The double standard here — straight couples cannot have outside relationships because they are “sexually compatible”, but a gay/straight pairing is not compatible and so they can — is based on a really narrow understanding of “compatible.” What if one partner in a heterosexual couple wants/needs anal sex? Kink? Sex more/less frequently than the other? The compatibility in question can’t be biological, since for both couples, we’re talking about a cisgender man and woman, presumably one with a penis and one with a vagina (having children is the goal here). What makes sexual orientation the key distinction between allowable incompatibilities?

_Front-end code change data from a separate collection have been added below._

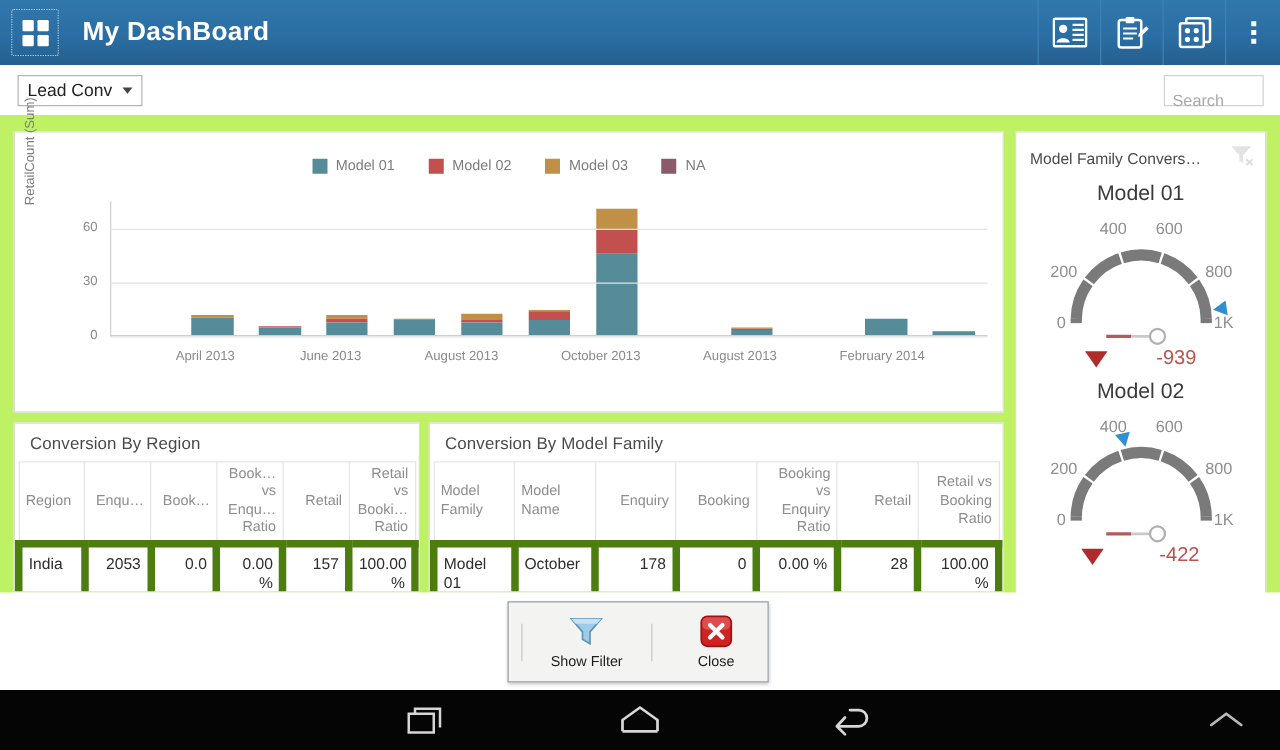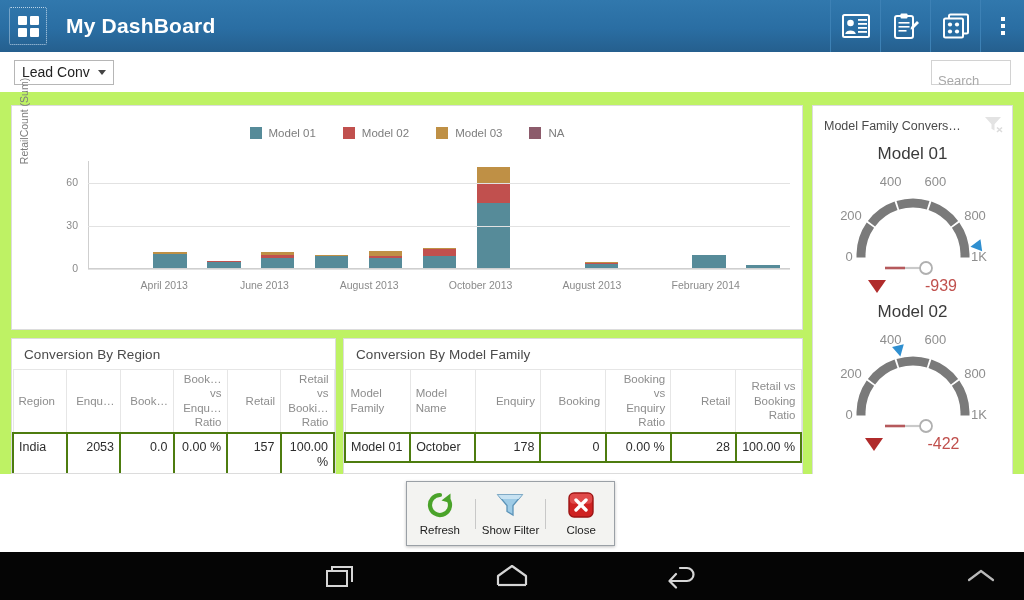--- a/index.html
+++ b/index.html
@@ -101,21 +101,21 @@
   #family-panel { left: 343px; top: 338px; width: 460px; height: 136px; overflow: hidden; }
   table.dt { width: 100%; border-collapse: collapse; margin-top: 7px; table-layout: fixed; }
   table.dt th {
     font-size: 11.5px; font-weight: normal; color: #8d8d8d;
     border: 1px solid #e6e6e6; border-top: 1px solid #e6e6e6;
     height: 62px; padding: 2px 5px; text-align: right; vertical-align: middle;
     line-height: 1.25;
   }
   table.dt th.lft { text-align: left; }
   table.dt td {
-    font-size: 12.5px; color: #2d2d2d; border: 2px solid #4d7c0f;
+    font-size: 12.5px; color: #2d2d2d; border: 6px solid #4d7c0f;
     padding: 6px 5px; text-align: right; vertical-align: top; line-height: 1.2;
   }
   table.dt td.lft { text-align: left; }
   td.pct-red { color: #c0504d; text-align: left; }
   td.pct-olive { color: #8f8f55; text-align: left; }
 
   
   #gauge-panel { left: 812px; top: 105px; width: 201px; height: 384px; overflow: hidden; }
   .gauge-head { display: flex; align-items: center; padding: 9px 8px 0 11px; }
   .gauge-head .t { font-size: 12.5px; color: #4a4a4a; flex: 1; white-space: nowrap; overflow: hidden; }
@@ -454,27 +454,20 @@
             <span class="tri-dn"></span>
             <span>-422</span>
           </div>
         </div>
       </div>
   </div>
 
   <div class="whitefill"></div>
 
   <div id="ctx-toolbar">
-    <div class="ctx-item">
-      <svg width="30" height="30" viewBox="0 0 30 30">
-        <path d="M15 5 a10 10 0 1 0 9.2 6.1" fill="none" stroke="#4aa32a" stroke-width="4.2" stroke-linecap="round"></path>
-        <path d="M25.5 3.5 L25.5 13 L16.5 10.5 Z" fill="#4aa32a"></path>
-      </svg>
-      <div class="ctx-label">Refresh</div>
-    </div>
     <div class="ctx-sep"></div>
     <div class="ctx-item">
       <svg width="30" height="30" viewBox="0 0 30 30">
         <path d="M3 5 H27 L18 15.5 V25 L12 21.5 V15.5 Z" fill="#9ecbe6" stroke="#5b93b8" stroke-width="1.3"></path>
         <path d="M3 5 H27 L23.5 9 H6.5 Z" fill="#c7e2f2"></path>
       </svg>
       <div class="ctx-label">Show Filter</div>
     </div>
     <div class="ctx-sep"></div>
     <div class="ctx-item">

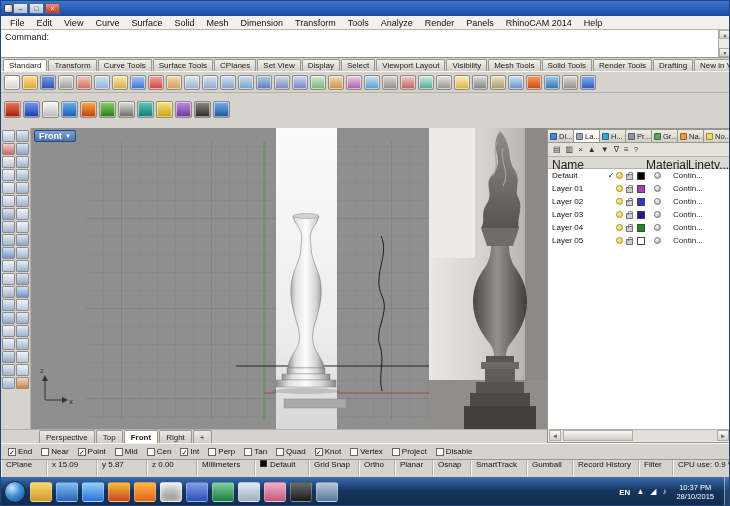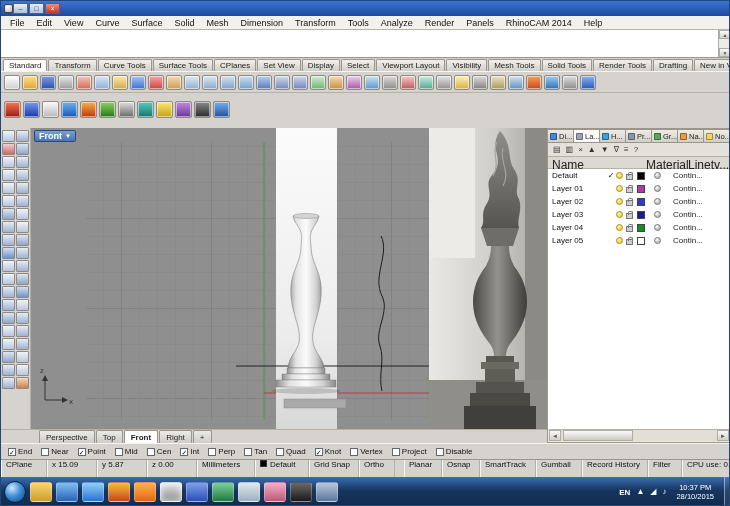--- a/index.html
+++ b/index.html
@@ -129,20 +129,21 @@
       <span class="mi">Transform</span>
       <span class="mi">Tools</span>
       <span class="mi">Analyze</span>
       <span class="mi">Render</span>
       <span class="mi">Panels</span>
       <span class="mi">RhinoCAM 2014</span>
       <span class="mi">Help</span>
     </div>
 
   <div class="cmdarea">
+    <div class="cmdline">Command:</div>
     <div class="vscroll">
       <span class="sarr">▲</span>
       <span class="strack"></span>
       <span class="sarr">▼</span>
     </div>
   </div>
 
   <div class="ttabs">
 
   <span class="ttab active">Standard</span>
@@ -579,21 +580,21 @@
       <span class="seg" style="min-width: 50px;">
 
         <span>Grid Snap</span>
       </span>
 
       <span class="seg" style="min-width: 36px;">
 
         <span>Ortho</span>
       </span>
 
-      <span class="seg" style="min-width: 38px; margin-left: 9px;">
+      <span class="seg" style="min-width: 38px;">
 
         <span>Planar</span>
       </span>
 
       <span class="seg" style="min-width: 38px;">
 
         <span>Osnap</span>
       </span>
 
       <span class="seg" style="min-width: 56px;">

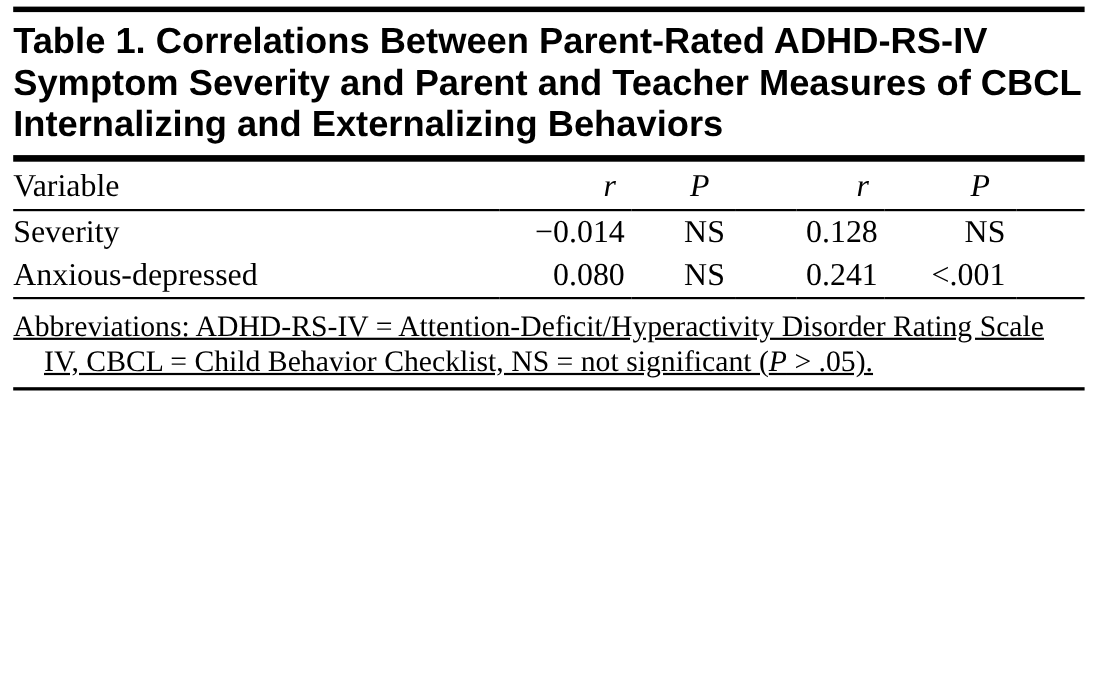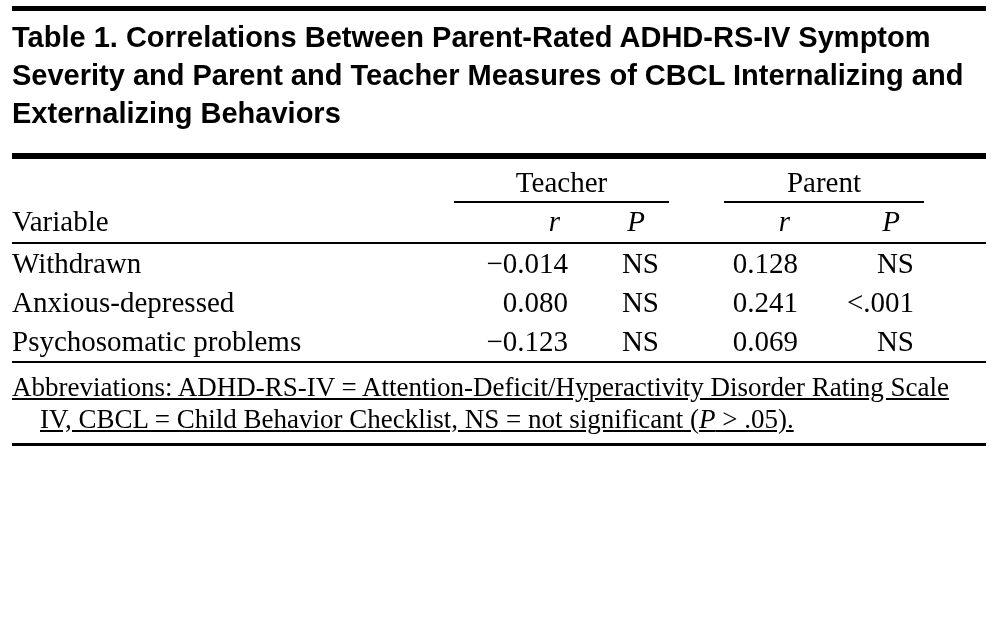--- a/index.html
+++ b/index.html
@@ -13,23 +13,23 @@
     font-family: "Liberation Serif", "DejaVu Serif", serif;
   }
   .page { padding: 0 12px; }
   .rule { background: #000; }
   .rule-top { height: 5px; margin-top: 6px; }
   .rule-title { height: 6px; }
   .rule-bottom { height: 3px; margin-top: 2px; }
   .title {
     font-family: "Liberation Sans", "DejaVu Sans", sans-serif;
     font-weight: 700;
-    font-size: 29px;
+    font-size: 33px;
     line-height: 38px;
-    padding: 7px 0 21px 0;
+    padding: 7px 0 9px 0;
   }
   table {
     border-collapse: collapse;
     table-layout: fixed;
     width: 974px;
     margin-top: 4px;
     font-size: 29px;
     line-height: 33px;
   }
   th, td { font-weight: normal; padding: 0; }
@@ -70,65 +70,49 @@
     <colgroup>
       <col style="width:442px">
       <col style="width:120px">
       <col style="width:95px">
       <col style="width:55px">
       <col style="width:80px">
       <col style="width:120px">
       <col style="width:62px">
     </colgroup>
     <thead>
-      <tr>
-        <th></th>
-        <th class="group" colspan="2">Teacher</th>
-        <th></th>
-        <th class="group" colspan="2">Parent</th>
-        <th></th>
-      </tr>
       <tr class="sub">
         <th class="var-col">Variable</th>
         <th class="r-col ital">r</th>
         <th class="p-col ital">P</th>
         <th></th>
         <th class="r-col ital">r</th>
         <th class="p-col ital">P</th>
         <th></th>
       </tr>
     </thead>
     <tbody>
         <tr>
-          <td class="var-col">Withdrawn</td>
+          <td class="var-col">Severity</td>
           <td class="r-col">−0.014</td>
           <td class="p-col">NS</td>
           <td></td>
           <td class="r-col">0.128</td>
           <td class="p-col">NS</td>
           <td></td>
         </tr>
         <tr>
           <td class="var-col">Anxious-depressed</td>
           <td class="r-col">0.080</td>
           <td class="p-col">NS</td>
           <td></td>
           <td class="r-col">0.241</td>
           <td class="p-col">&lt;.001</td>
           <td></td>
         </tr>
-        <tr>
-          <td class="var-col">Psychosomatic problems</td>
-          <td class="r-col">−0.123</td>
-          <td class="p-col">NS</td>
-          <td></td>
-          <td class="r-col">0.069</td>
-          <td class="p-col">NS</td>
-          <td></td>
-        </tr>
       </tbody>
   </table>
 
   <div class="footnote">Abbreviations: ADHD-RS-IV = Attention-Deficit/Hyperactivity Disorder Rating Scale IV, CBCL = Child Behavior Checklist, NS = not significant (<i>P</i> &gt; .05).</div>
 
   <div class="rule rule-bottom"></div>
 
 </div>
 
 </body></html>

And why not allow polyamory for both with consent?

The liberal religious gay group Havruta opposes Harel’s approach, saying it seeks to “erase” homosexuals from the Orthodox community.

“They are saying, ‘Changing them isn’t possible, but how else can we hide their existence? If we can’t fix them then let’s set them up with lesbians,’” said the group’s spokesman, Daniel Jonas.

The response from liberals is expected. Since the norm is that cismale/cisfemale pairings are heterosexual, when gay men and lesbian women are married, their identities are erased. But what if that weren’t the norm? What if gays and lesbians who wanted children and, for their own reasons, wanted to conceive them with one another, could partner for that reason and have open marriages? I, personally, think that it is irrational religious views which keep them from simply partnering with the person that they desire, but plenty of our reasons are irrational. These couples are acting on reasons that, to a large extent, are their own (though I do think that there are some strong psychological factors that may keep them from seeing some of the irrationality in question).

Rabbis have criticized Harel’s method because it doesn’t try to discourage gays and lesbians from seeking to change their sexual orientation.

Maybe more unexpectedly, conservatives are unhappy because this does not go far enough. There is now a property of human beings called “sexual orientation” which must be “changed.” This way of classifying humans is not ahistorical (we haven’t always classed people in this way), and not part of the Hebrew scriptures, as I understand them. What would constitute acceptable “change”? If the couples in question are having procreative sex and (setting aside outside relationships, let’s say) being faithful to one another, what more is required? 

Lots of really interesting stuff going on here.